Set down each entry exactly as it stands, without altering a single character.

Records from a dataset
--------

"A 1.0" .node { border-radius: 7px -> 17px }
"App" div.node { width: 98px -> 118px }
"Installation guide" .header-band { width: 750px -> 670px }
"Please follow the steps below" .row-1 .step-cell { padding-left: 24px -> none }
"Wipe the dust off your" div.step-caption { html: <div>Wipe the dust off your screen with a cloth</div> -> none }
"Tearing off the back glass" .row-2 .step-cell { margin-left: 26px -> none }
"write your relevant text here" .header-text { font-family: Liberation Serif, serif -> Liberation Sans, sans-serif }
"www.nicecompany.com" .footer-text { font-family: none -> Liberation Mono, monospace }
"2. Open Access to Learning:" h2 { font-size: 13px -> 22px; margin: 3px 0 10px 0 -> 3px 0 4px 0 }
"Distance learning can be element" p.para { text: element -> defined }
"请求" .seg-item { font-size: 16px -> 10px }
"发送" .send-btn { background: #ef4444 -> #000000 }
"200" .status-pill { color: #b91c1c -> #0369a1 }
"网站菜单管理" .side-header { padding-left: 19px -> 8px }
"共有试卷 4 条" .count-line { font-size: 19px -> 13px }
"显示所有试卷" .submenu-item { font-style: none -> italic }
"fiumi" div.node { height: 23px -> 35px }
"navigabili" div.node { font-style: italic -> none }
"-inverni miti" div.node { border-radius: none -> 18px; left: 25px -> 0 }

--------

- [Written reply]:
"A 1.0" .node { border-radius: 7px -> 17px }
"App" div.node { width: 98px -> 118px }
"Installation guide" .header-band { width: 750px -> 670px }
"Please follow the steps below" .row-1 .step-cell { padding-left: 24px -> none }
"Wipe the dust off your" div.step-caption { html: <div>Wipe the dust off your screen with a cloth</div> -> none }
"Tearing off the back glass" .row-2 .step-cell { margin-left: 26px -> none }
"write your relevant text here" .header-text { font-family: Liberation Serif, serif -> Liberation Sans, sans-serif }
"www.nicecompany.com" .footer-text { font-family: none -> Liberation Mono, monospace }
"2. Open Access to Learning:" h2 { font-size: 13px -> 22px; margin: 3px 0 10px 0 -> 3px 0 4px 0 }
"Distance learning can be element" p.para { text: element -> defined }
"请求" .seg-item { font-size: 16px -> 10px }
"发送" .send-btn { background: #ef4444 -> #000000 }
"200" .status-pill { color: #b91c1c -> #0369a1 }
"网站菜单管理" .side-header { padding-left: 19px -> 8px }
"共有试卷 4 条" .count-line { font-size: 19px -> 13px }
"显示所有试卷" .submenu-item { font-style: none -> italic }
"fiumi" div.node { height: 23px -> 35px }
"navigabili" div.node { font-style: italic -> none }
"-inverni miti" div.node { border-radius: none -> 18px; left: 25px -> 0 }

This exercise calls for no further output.